EXERCISE DESCRIPTION »
Your answer should repeat every line of the records below in which the word "align" appears.

Code change snippets »
===============
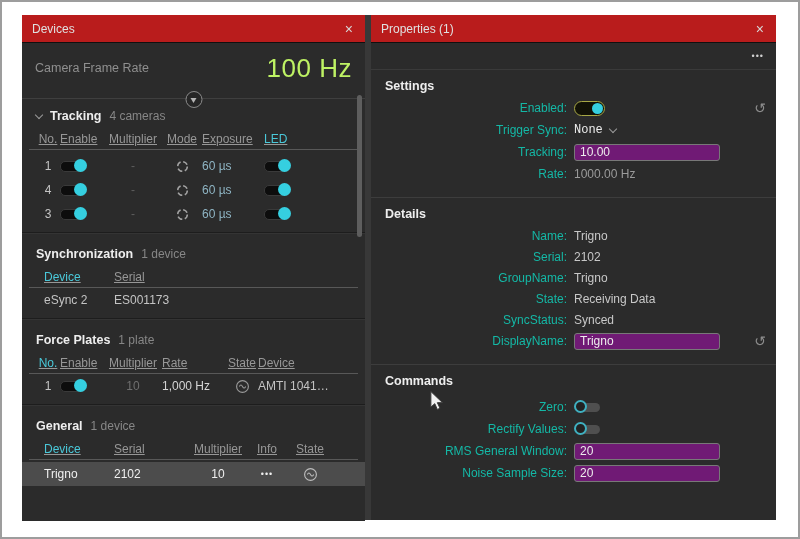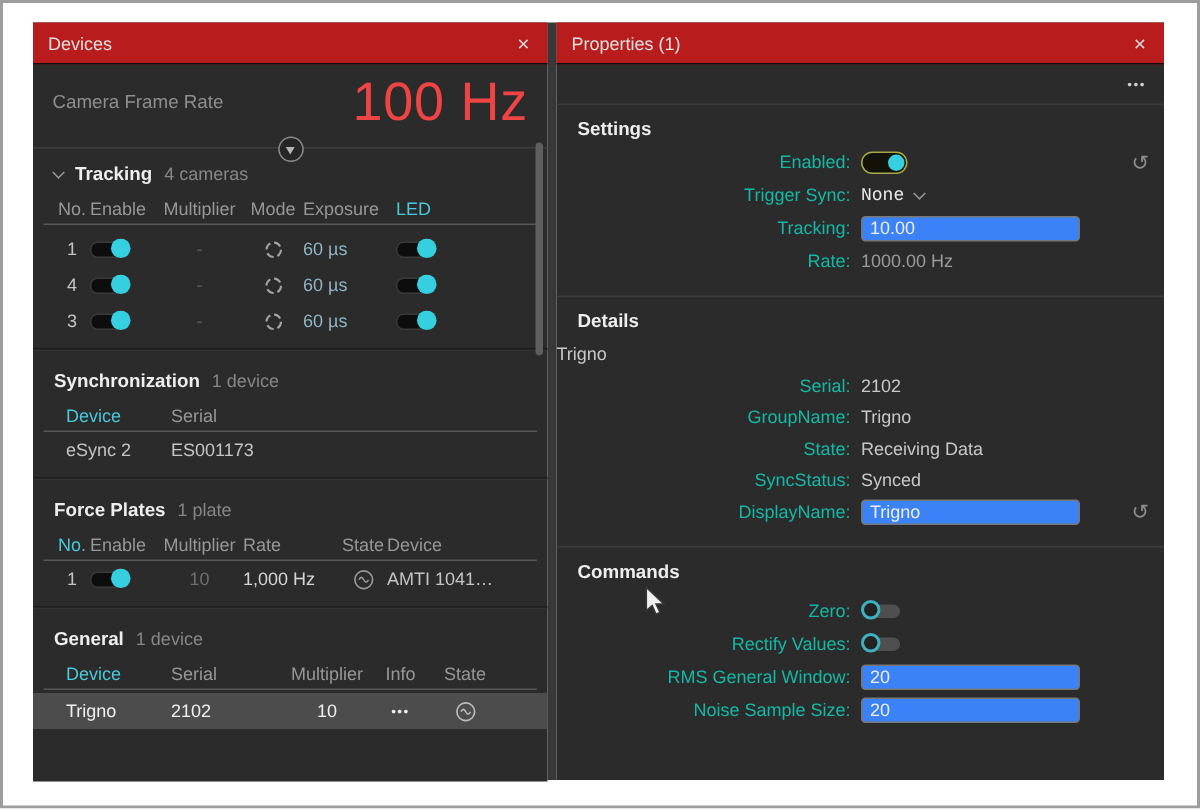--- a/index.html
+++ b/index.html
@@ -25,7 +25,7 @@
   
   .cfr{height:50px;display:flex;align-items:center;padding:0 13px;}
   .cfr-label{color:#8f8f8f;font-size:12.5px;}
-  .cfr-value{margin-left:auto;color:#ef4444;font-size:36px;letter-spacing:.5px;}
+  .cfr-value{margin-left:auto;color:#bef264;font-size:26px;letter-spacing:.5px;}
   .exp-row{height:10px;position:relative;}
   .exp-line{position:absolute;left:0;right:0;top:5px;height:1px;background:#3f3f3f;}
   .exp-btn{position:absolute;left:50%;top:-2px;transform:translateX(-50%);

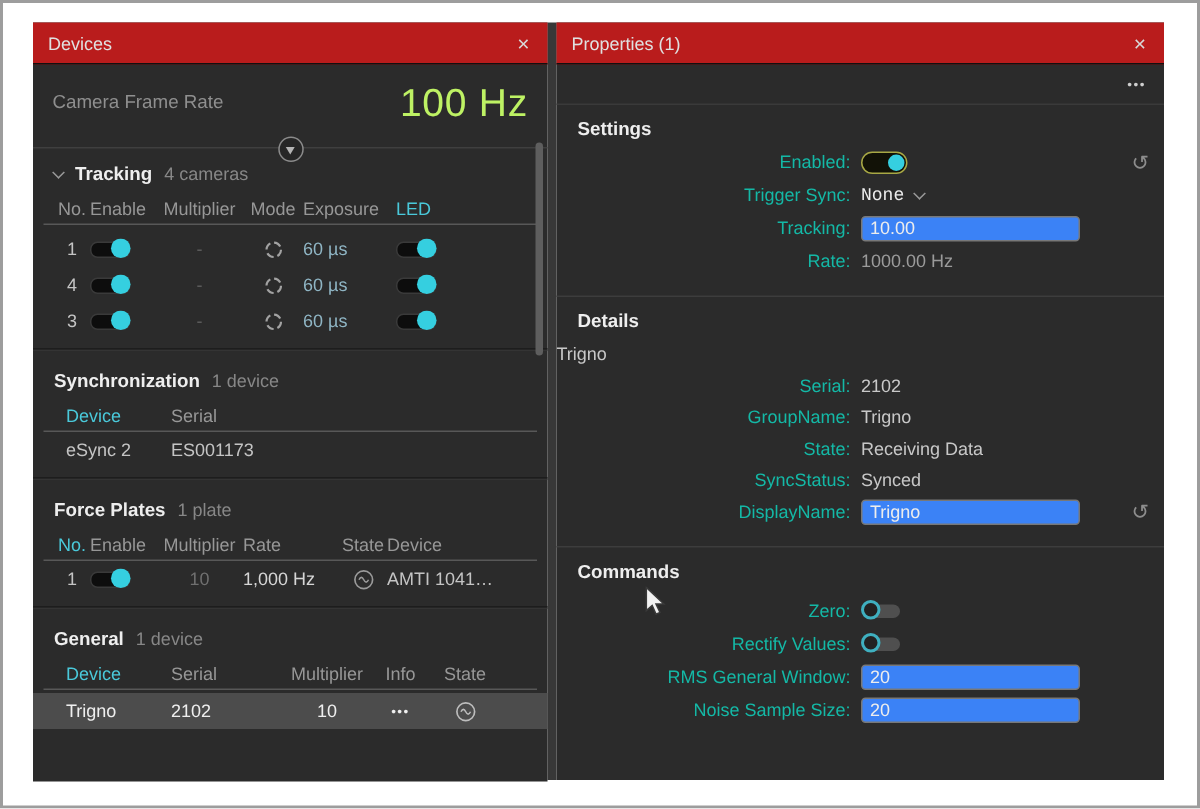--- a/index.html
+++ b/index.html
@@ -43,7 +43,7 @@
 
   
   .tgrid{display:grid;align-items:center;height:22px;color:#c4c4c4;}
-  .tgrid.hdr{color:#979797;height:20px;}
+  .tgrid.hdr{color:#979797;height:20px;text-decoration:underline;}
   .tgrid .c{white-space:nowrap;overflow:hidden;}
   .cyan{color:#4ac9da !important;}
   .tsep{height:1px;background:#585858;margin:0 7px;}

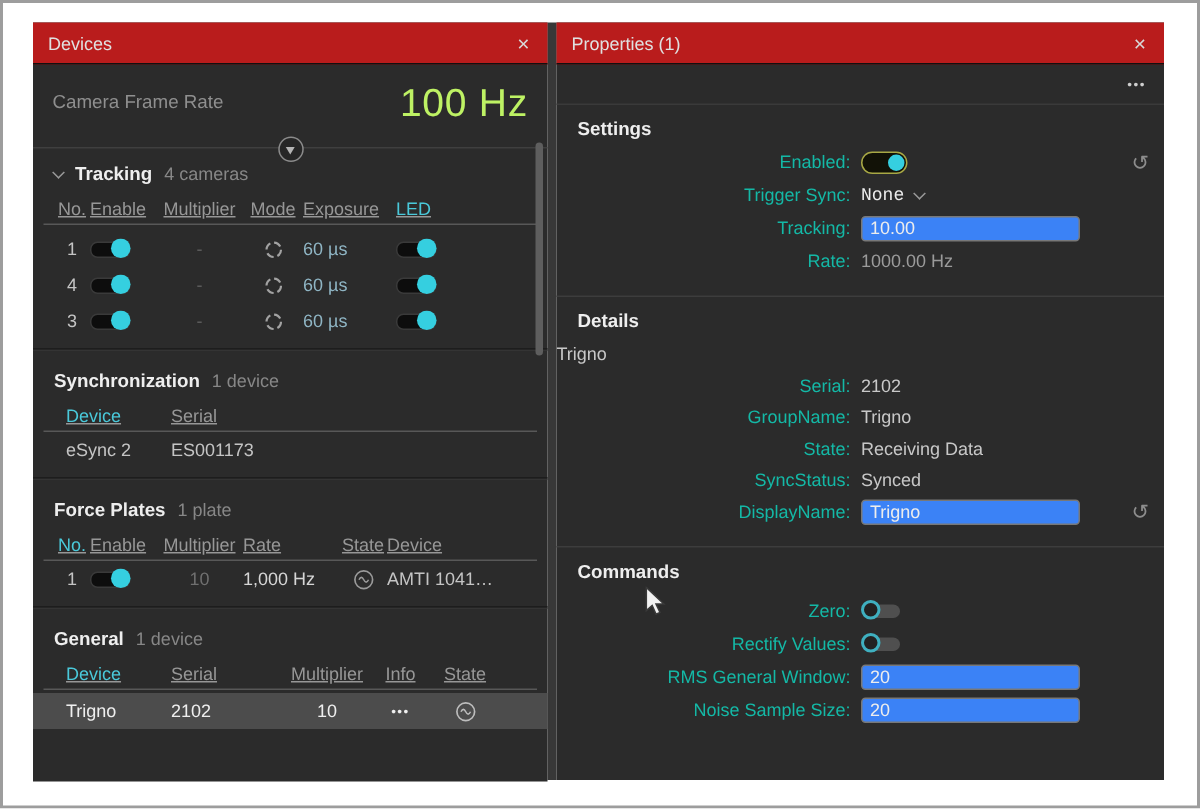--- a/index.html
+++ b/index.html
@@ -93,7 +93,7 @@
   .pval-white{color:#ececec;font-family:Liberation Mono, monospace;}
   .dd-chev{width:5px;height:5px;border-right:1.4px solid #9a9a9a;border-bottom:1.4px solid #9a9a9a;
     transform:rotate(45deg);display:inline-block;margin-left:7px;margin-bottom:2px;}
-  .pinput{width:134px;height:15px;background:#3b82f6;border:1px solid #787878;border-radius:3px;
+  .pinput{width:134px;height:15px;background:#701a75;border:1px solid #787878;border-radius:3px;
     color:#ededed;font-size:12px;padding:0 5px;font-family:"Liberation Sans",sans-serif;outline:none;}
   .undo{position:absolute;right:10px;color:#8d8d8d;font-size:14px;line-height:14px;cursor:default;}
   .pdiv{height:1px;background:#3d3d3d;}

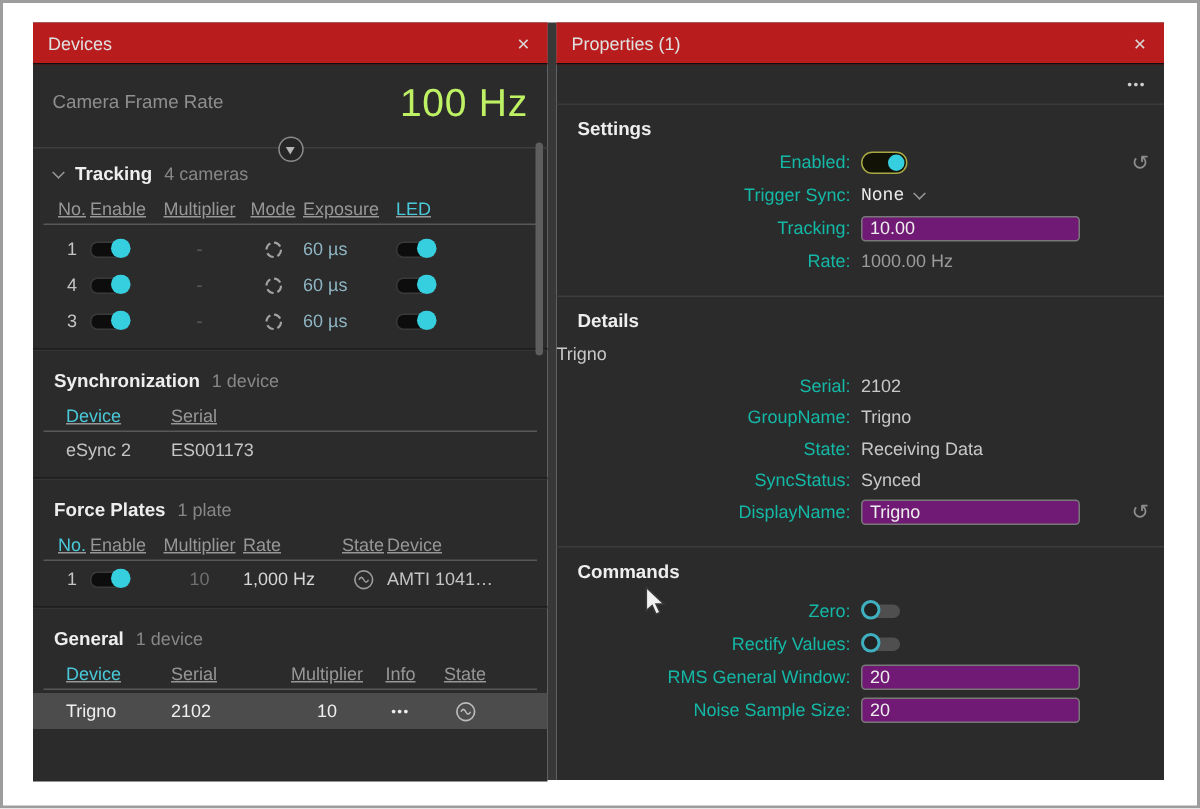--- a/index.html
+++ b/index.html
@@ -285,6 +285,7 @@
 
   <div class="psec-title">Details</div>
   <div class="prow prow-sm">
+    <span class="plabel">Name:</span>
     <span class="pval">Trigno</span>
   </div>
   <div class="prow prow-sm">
===============
WRITTEN SOLUTION »
   .cfr{height:50px;display:flex;align-items:center;padding:0 13px;}
   .tgrid{display:grid;align-items:center;height:22px;color:#c4c4c4;}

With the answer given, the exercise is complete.